Packing and Transport
All batches of stem cells undergo final testing. During this process they are also checked for quantity and quality. Once the stem cells are deemed safe, each unit is placed into either a sterile vial or a sterile IV bag for future transplantation. All products are individually cataloged and tracked while in transit. Cell transplants take place two to three days a week. All of cells are processed on an as-needed basis. All of cell products are processed and kept fresh, giving us the highest stem cell viability count and the maximum potency.
Quality is a top priority.
Beike has an extensive ‘start-to-finish’ quality control protocol in place that starts from the selection of stem cell donors all the way to the delivery of stem cells to the treatment centers.
Strict Quality Control Systems
Has established more than 20 adult stem cell processing laboratories, in accordance with GMP standards, and has been awarded ISO9001 and ISO17025 certificates.

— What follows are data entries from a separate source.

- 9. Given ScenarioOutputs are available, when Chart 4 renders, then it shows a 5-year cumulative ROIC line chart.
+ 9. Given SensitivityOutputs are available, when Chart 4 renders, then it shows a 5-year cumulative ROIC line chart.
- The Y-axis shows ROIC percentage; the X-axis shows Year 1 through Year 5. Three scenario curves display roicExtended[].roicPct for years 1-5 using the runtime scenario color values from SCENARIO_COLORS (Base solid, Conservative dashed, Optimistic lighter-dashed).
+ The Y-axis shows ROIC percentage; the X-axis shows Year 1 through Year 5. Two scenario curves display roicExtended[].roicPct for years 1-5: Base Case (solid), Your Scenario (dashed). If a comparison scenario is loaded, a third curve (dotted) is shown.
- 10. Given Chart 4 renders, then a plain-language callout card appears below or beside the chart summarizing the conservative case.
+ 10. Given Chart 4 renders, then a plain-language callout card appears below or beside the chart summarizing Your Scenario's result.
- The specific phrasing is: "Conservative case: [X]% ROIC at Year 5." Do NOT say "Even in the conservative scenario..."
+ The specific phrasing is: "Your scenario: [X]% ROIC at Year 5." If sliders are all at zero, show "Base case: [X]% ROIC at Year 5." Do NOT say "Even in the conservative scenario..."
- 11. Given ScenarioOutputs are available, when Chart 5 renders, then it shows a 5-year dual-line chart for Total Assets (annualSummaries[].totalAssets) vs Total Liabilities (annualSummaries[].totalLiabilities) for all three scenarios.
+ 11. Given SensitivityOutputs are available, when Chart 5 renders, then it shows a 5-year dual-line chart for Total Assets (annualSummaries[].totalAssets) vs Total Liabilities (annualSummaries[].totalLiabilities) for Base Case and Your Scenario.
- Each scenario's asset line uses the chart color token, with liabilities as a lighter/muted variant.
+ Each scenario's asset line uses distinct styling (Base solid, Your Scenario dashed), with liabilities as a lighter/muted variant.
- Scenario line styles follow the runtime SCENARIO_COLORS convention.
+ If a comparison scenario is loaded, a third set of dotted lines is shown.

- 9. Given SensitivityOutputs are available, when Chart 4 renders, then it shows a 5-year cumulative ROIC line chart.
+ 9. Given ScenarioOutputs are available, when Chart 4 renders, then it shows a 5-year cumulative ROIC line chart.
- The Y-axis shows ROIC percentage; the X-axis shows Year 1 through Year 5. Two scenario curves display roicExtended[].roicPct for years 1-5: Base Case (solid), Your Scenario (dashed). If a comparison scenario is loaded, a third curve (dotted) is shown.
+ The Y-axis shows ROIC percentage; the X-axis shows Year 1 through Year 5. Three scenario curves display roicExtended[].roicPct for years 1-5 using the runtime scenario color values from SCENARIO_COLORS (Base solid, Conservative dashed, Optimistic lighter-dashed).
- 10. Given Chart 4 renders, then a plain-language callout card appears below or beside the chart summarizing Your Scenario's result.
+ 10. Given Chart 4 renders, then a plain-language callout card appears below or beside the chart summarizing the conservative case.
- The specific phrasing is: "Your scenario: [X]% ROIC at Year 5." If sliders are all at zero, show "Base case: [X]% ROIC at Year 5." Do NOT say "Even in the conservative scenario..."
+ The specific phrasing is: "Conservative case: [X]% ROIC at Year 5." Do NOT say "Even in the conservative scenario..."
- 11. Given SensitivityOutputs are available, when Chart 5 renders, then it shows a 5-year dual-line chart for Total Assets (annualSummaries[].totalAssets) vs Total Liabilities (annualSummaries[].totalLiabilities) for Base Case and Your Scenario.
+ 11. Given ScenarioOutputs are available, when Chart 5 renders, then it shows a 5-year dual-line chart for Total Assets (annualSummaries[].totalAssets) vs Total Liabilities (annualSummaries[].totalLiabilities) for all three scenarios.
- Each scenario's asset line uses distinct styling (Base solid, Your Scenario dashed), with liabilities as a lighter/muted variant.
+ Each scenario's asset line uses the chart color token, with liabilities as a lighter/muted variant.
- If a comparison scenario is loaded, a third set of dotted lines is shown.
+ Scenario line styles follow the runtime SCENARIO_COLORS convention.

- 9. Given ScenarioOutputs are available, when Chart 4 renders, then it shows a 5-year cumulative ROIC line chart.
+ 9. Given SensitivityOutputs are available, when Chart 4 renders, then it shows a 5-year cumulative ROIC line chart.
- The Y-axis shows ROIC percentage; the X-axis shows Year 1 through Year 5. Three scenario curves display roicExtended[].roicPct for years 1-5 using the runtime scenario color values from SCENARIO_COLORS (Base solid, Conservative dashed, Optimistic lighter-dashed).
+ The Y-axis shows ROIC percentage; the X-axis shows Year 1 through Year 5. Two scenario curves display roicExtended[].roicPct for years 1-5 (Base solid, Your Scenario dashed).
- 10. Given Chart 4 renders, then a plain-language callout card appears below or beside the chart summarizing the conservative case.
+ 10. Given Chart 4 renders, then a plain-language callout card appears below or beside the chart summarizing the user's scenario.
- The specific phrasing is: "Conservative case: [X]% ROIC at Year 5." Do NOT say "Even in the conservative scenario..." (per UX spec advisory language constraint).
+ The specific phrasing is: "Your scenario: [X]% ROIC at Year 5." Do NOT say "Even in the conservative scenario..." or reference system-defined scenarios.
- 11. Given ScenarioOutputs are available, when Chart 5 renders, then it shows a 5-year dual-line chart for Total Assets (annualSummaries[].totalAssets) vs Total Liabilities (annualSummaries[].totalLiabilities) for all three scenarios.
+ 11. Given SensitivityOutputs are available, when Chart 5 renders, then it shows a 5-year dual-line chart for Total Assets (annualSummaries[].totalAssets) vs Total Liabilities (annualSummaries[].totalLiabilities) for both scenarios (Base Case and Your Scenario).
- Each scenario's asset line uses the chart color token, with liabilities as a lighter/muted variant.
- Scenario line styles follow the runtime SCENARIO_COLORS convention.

Inspection center was accredited by the China National Accreditation Service for Conformity Assessment (CNAS) in 2011, and it is the first adult stem cell processing laboratory accredited by CNAS. Successfully completed on-site evaluation for AABB (American Association of Blood Bank) accreditation in September 2011.
GMP Standard Laboratory
Has more than 20 GMP standard laboratories across the country with class-100 clean rooms outfitted with hi-tech equipment, including BD high-speed sorting flow cytometry (8 colors), Olympus fluorescence microscopes, Chart MVE gas storage systems, ABI fluorescence quantitative PCR devices, and automated stem cell separation and storage systems.

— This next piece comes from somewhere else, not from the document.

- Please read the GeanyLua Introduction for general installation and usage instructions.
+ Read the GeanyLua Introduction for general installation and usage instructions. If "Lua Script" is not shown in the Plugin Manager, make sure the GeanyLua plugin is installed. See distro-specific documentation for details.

China’s First and Most Integrated Stem Cell Quality Control System
Adheres to a strict biological quality management system and established the earliest and most complete quality standard system for adult stem cells.
- Laboratory standards for clinical-grade adult stem cell processing
- Safety and quality control system for clinical-grade adult stem cells
- Research and management system for clinical-grade adult stem cells
- Disease-specific translation protocols for clinical-grade adult stem cells
Quality management system is based on the following regulations and standards for cell therapy products:
- FDA-CBER*, OCTGT**, CDRH***
- Good Tissue Practices (GTPs)
- Good Manufacturing Practices (GMPs)
- Good Clinical Practices (GCPs)
- Institutional Review Board, Biosafety Committee
- Foundation for cellular Therapy (FACT)
- American Association of Blood Banks (AABB)
- American Association of Tissue Banking (AATB)
- United States Pharmacopeia (USP)
- College of American Pathologists (CAP)
- Clinical Laboratory Improvement Amendments (CLIA)
Disclaimer: Stem cell therapy is a great alternative therapy but offers no guarantees and is not promoted as a cure. This is similar to many other conventional medical treatments. A complete review of the patient’s medical history is required to determine eligibility and approval for stem cell therapy. All personal information provided is for internal and medical use with medical providers only. Treatments are not conducted in offices or in the UK. All cellular therapies are conducted in Europe or Thailand, as it is regulated by the Ministry of Health and other local authorities. All treatments are performed within the legal limits and regulatory framework for the country in which the specific medical provider practices.